Exercise directions:
What you return must match the listing exactly, with every image removed.

Records:
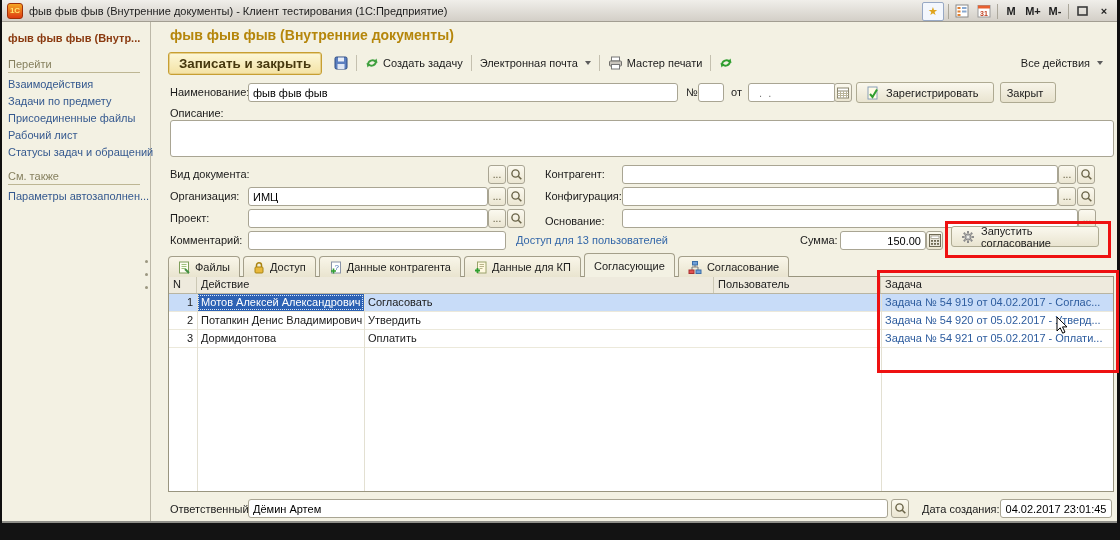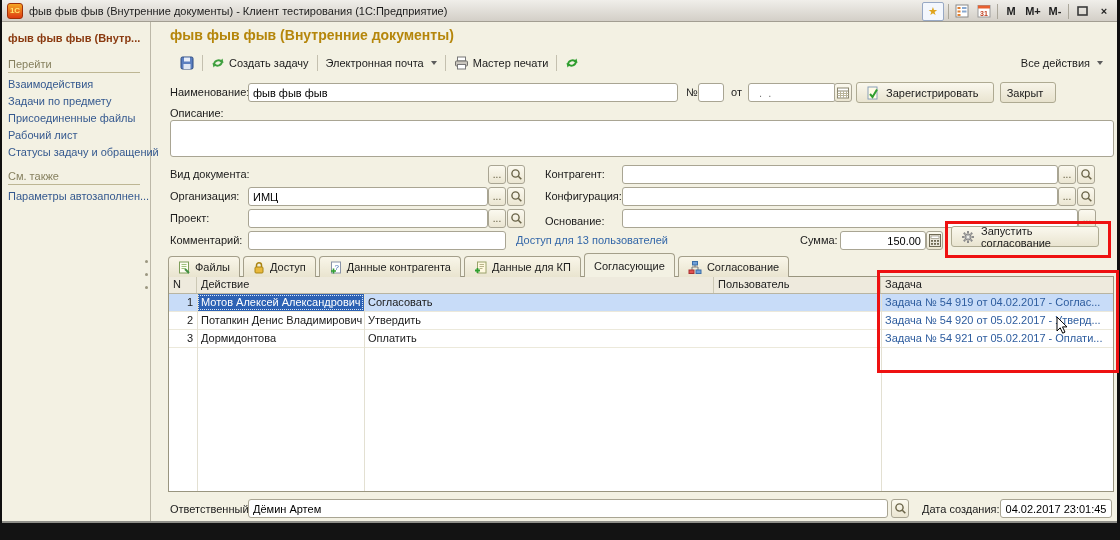--- a/index.html
+++ b/index.html
@@ -136,6 +136,7 @@
   <div class="abs ptitle" style="left:170px;top:27px;">фыв фыв фыв (Внутренние документы)</div>
 
   <div class="abs tbar">
+    <button class="mainbtn">Записать и закрыть</button>
     <span style="width:7px;"></span>
     <span class="tbtn">
         <span class="icon"><svg width="14" height="14">

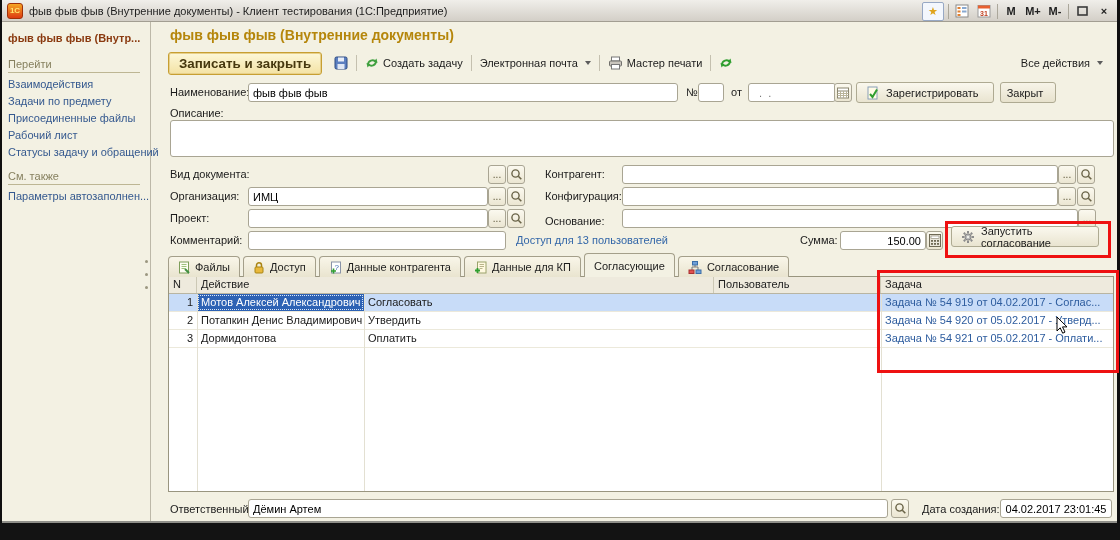--- a/index.html
+++ b/index.html
@@ -129,7 +129,7 @@
   <div class="abs navlink" style="left:8px;top:95px;">Задачи по предмету</div>
   <div class="abs navlink" style="left:8px;top:112px;">Присоединенные файлы</div>
   <div class="abs navlink" style="left:8px;top:129px;">Рабочий лист</div>
-  <div class="abs navlink" style="left:8px;top:146px;">Статусы задачу и обращений</div>
+  <div class="abs navlink" style="left:8px;top:146px;">Статусы задач и обращений</div>
   <div class="abs navhead" style="left:8px;top:170px;">См. также</div>
   <div class="abs navlink" style="left:8px;top:190px;">Параметры автозаполнен...</div>
 

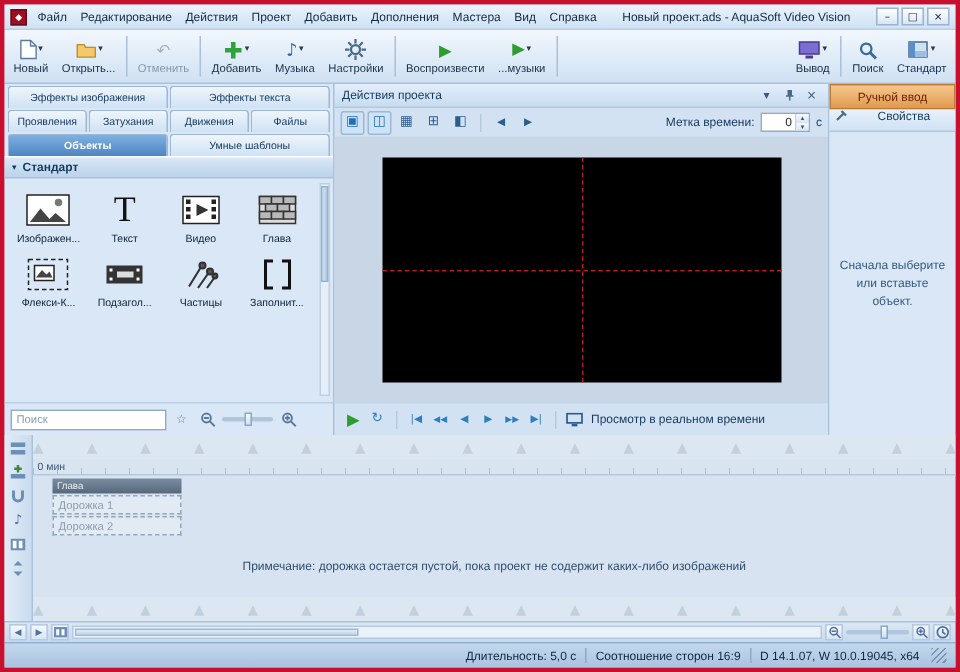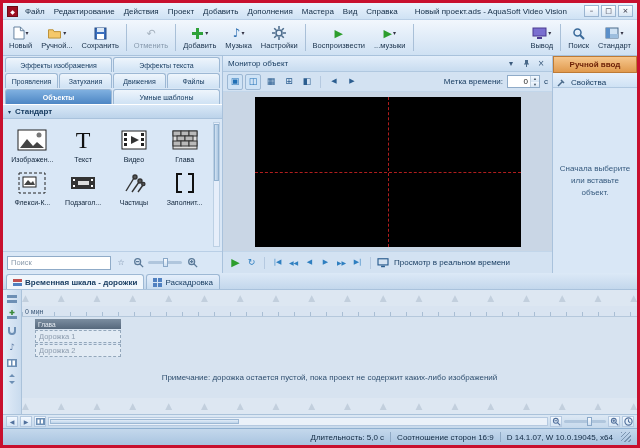--- a/index.html
+++ b/index.html
@@ -208,7 +208,7 @@
           </svg>
           <span class="gi g-down drop"></span>
         </span>
-      <span class="tlabel">Ручной...</span>
+      <span class="tlabel">Открыть...</span>
     </div>
     <div class="tbtn">
       <span class="ticon">

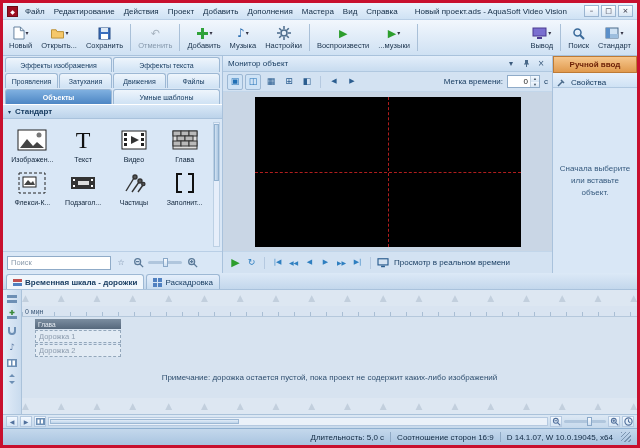--- a/index.html
+++ b/index.html
@@ -209,16 +209,6 @@
           <span class="gi g-down drop"></span>
         </span>
       <span class="tlabel">Открыть...</span>
-    </div>
-    <div class="tbtn">
-      <span class="ticon">
-          <svg width="13" height="13" viewBox="0 0 13 13">
-            <rect x="1" y="1" width="11" height="11" fill="#3a6fbf" stroke="#274d85"></rect>
-            <rect x="3" y="1" width="7" height="4" fill="#dce8f5"></rect>
-            <rect x="3" y="7" width="7" height="5" fill="#fff"></rect>
-          </svg>
-        </span>
-      <span class="tlabel">Сохранить</span>
     </div>
     <div class="tsep"></div>
     <div class="tbtn disabled">

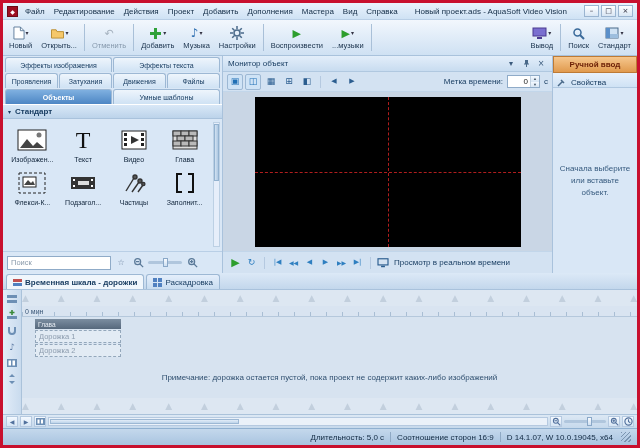--- a/index.html
+++ b/index.html
@@ -441,7 +441,7 @@
 
     <div class="monitor">
       <div class="mon-header">
-        <span class="mh-title">Монитор объект</span>
+        <span class="mh-title">Действия проекта</span>
         <span class="mh-btn gi g-down"></span>
         <span class="mh-btn">
             <svg width="7" height="9" viewBox="0 0 7 9">

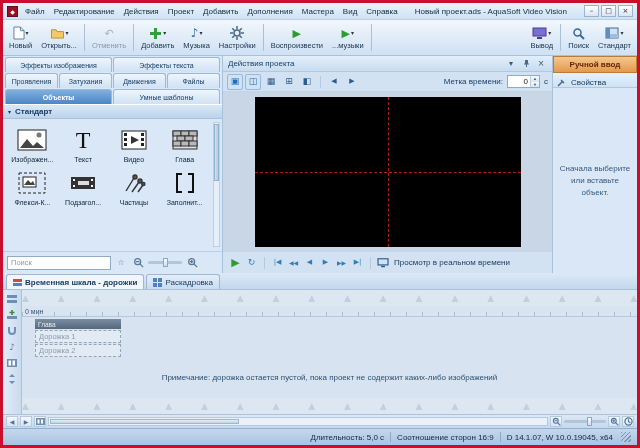--- a/index.html
+++ b/index.html
@@ -114,7 +114,7 @@
   
   .rightpanel{width:84px;display:flex;flex-direction:column;background:#d9e7f6}
   .rp-header{height:17px;display:flex;align-items:center;justify-content:center;flex:0 0 auto;
-    background:linear-gradient(#f6c78e,#e09a4e);border:1px solid #bd7a35;color:#6e2208;font-weight:bold}
+    background:linear-gradient(#f6c78e,#e09a4e);border:1px solid #bd7a35;color:#6e2208;font-weight:normal}
   .rp-tab{height:15px;display:flex;align-items:flex-end;gap:6px;padding:0 4px;flex:0 0 auto;
     background:linear-gradient(#e8f1fb,#cfe2f4);border-bottom:1px solid #b0c8e0;color:#14395e}
   .rp-body{flex:1;display:flex;align-items:center;justify-content:center;text-align:center;

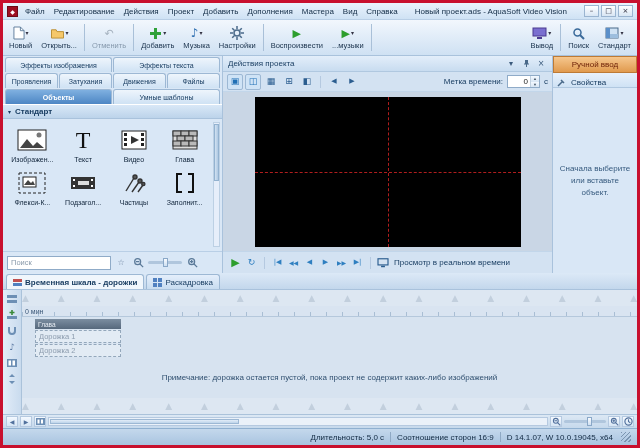--- a/index.html
+++ b/index.html
@@ -115,7 +115,7 @@
   .rightpanel{width:84px;display:flex;flex-direction:column;background:#d9e7f6}
   .rp-header{height:17px;display:flex;align-items:center;justify-content:center;flex:0 0 auto;
     background:linear-gradient(#f6c78e,#e09a4e);border:1px solid #bd7a35;color:#6e2208;font-weight:normal}
-  .rp-tab{height:15px;display:flex;align-items:flex-end;gap:6px;padding:0 4px;flex:0 0 auto;
+  .rp-tab{height:15px;display:flex;align-items:flex-start;gap:20px;padding:0 4px;flex:0 0 auto;
     background:linear-gradient(#e8f1fb,#cfe2f4);border-bottom:1px solid #b0c8e0;color:#14395e}
   .rp-body{flex:1;display:flex;align-items:center;justify-content:center;text-align:center;
     padding:6px;color:#35597d;line-height:1.5}

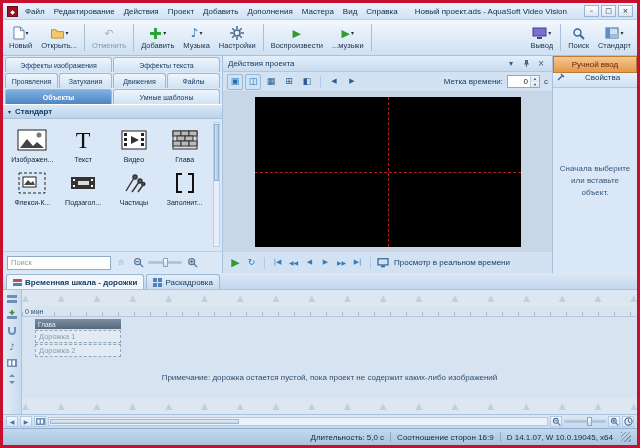--- a/index.html
+++ b/index.html
@@ -508,26 +508,6 @@
     </div>
   </div>
 
-  <div class="tltabs">
-    <div class="tltab active">
-      <svg width="9" height="9" viewBox="0 0 9 9">
-          <rect x="0" y="1" width="9" height="3" fill="#c05050"></rect>
-          <rect x="0" y="5" width="9" height="3" fill="#5080c0"></rect>
-        </svg>
-      <span>Временная шкала - дорожки</span>
-    </div>
-    <div class="tltab">
-      <svg width="9" height="9" viewBox="0 0 9 9">
-          <g fill="#5080c0">
-            <rect x="0" y="0" width="4" height="4"></rect>
-            <rect x="5" y="0" width="4" height="4"></rect>
-            <rect x="0" y="5" width="4" height="4"></rect>
-            <rect x="5" y="5" width="4" height="4"></rect>
-          </g>
-        </svg>
-      <span>Раскадровка</span>
-    </div>
-  </div>
 
   <div class="timeline">
     <div class="tl-side">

Solution to the problem:
--- a/index.html
+++ b/index.html
@@ -136,6 +136,7 @@
   <div class="abs ptitle" style="left:170px;top:27px;">фыв фыв фыв (Внутренние документы)</div>
 
   <div class="abs tbar">
+    <button class="mainbtn">Записать и закрыть</button>
     <span style="width:7px;"></span>
     <span class="tbtn">
         <span class="icon"><svg width="14" height="14">

--- a/index.html
+++ b/index.html
@@ -129,7 +129,7 @@
   <div class="abs navlink" style="left:8px;top:95px;">Задачи по предмету</div>
   <div class="abs navlink" style="left:8px;top:112px;">Присоединенные файлы</div>
   <div class="abs navlink" style="left:8px;top:129px;">Рабочий лист</div>
-  <div class="abs navlink" style="left:8px;top:146px;">Статусы задачу и обращений</div>
+  <div class="abs navlink" style="left:8px;top:146px;">Статусы задач и обращений</div>
   <div class="abs navhead" style="left:8px;top:170px;">См. также</div>
   <div class="abs navlink" style="left:8px;top:190px;">Параметры автозаполнен...</div>
 

--- a/index.html
+++ b/index.html
@@ -208,7 +208,7 @@
           </svg>
           <span class="gi g-down drop"></span>
         </span>
-      <span class="tlabel">Ручной...</span>
+      <span class="tlabel">Открыть...</span>
     </div>
     <div class="tbtn">
       <span class="ticon">

--- a/index.html
+++ b/index.html
@@ -209,16 +209,6 @@
           <span class="gi g-down drop"></span>
         </span>
       <span class="tlabel">Открыть...</span>
-    </div>
-    <div class="tbtn">
-      <span class="ticon">
-          <svg width="13" height="13" viewBox="0 0 13 13">
-            <rect x="1" y="1" width="11" height="11" fill="#3a6fbf" stroke="#274d85"></rect>
-            <rect x="3" y="1" width="7" height="4" fill="#dce8f5"></rect>
-            <rect x="3" y="7" width="7" height="5" fill="#fff"></rect>
-          </svg>
-        </span>
-      <span class="tlabel">Сохранить</span>
     </div>
     <div class="tsep"></div>
     <div class="tbtn disabled">

--- a/index.html
+++ b/index.html
@@ -441,7 +441,7 @@
 
     <div class="monitor">
       <div class="mon-header">
-        <span class="mh-title">Монитор объект</span>
+        <span class="mh-title">Действия проекта</span>
         <span class="mh-btn gi g-down"></span>
         <span class="mh-btn">
             <svg width="7" height="9" viewBox="0 0 7 9">

--- a/index.html
+++ b/index.html
@@ -114,7 +114,7 @@
   
   .rightpanel{width:84px;display:flex;flex-direction:column;background:#d9e7f6}
   .rp-header{height:17px;display:flex;align-items:center;justify-content:center;flex:0 0 auto;
-    background:linear-gradient(#f6c78e,#e09a4e);border:1px solid #bd7a35;color:#6e2208;font-weight:bold}
+    background:linear-gradient(#f6c78e,#e09a4e);border:1px solid #bd7a35;color:#6e2208;font-weight:normal}
   .rp-tab{height:15px;display:flex;align-items:flex-end;gap:6px;padding:0 4px;flex:0 0 auto;
     background:linear-gradient(#e8f1fb,#cfe2f4);border-bottom:1px solid #b0c8e0;color:#14395e}
   .rp-body{flex:1;display:flex;align-items:center;justify-content:center;text-align:center;

--- a/index.html
+++ b/index.html
@@ -115,7 +115,7 @@
   .rightpanel{width:84px;display:flex;flex-direction:column;background:#d9e7f6}
   .rp-header{height:17px;display:flex;align-items:center;justify-content:center;flex:0 0 auto;
     background:linear-gradient(#f6c78e,#e09a4e);border:1px solid #bd7a35;color:#6e2208;font-weight:normal}
-  .rp-tab{height:15px;display:flex;align-items:flex-end;gap:6px;padding:0 4px;flex:0 0 auto;
+  .rp-tab{height:15px;display:flex;align-items:flex-start;gap:20px;padding:0 4px;flex:0 0 auto;
     background:linear-gradient(#e8f1fb,#cfe2f4);border-bottom:1px solid #b0c8e0;color:#14395e}
   .rp-body{flex:1;display:flex;align-items:center;justify-content:center;text-align:center;
     padding:6px;color:#35597d;line-height:1.5}

--- a/index.html
+++ b/index.html
@@ -508,26 +508,6 @@
     </div>
   </div>
 
-  <div class="tltabs">
-    <div class="tltab active">
-      <svg width="9" height="9" viewBox="0 0 9 9">
-          <rect x="0" y="1" width="9" height="3" fill="#c05050"></rect>
-          <rect x="0" y="5" width="9" height="3" fill="#5080c0"></rect>
-        </svg>
-      <span>Временная шкала - дорожки</span>
-    </div>
-    <div class="tltab">
-      <svg width="9" height="9" viewBox="0 0 9 9">
-          <g fill="#5080c0">
-            <rect x="0" y="0" width="4" height="4"></rect>
-            <rect x="5" y="0" width="4" height="4"></rect>
-            <rect x="0" y="5" width="4" height="4"></rect>
-            <rect x="5" y="5" width="4" height="4"></rect>
-          </g>
-        </svg>
-      <span>Раскадровка</span>
-    </div>
-  </div>
 
   <div class="timeline">
     <div class="tl-side">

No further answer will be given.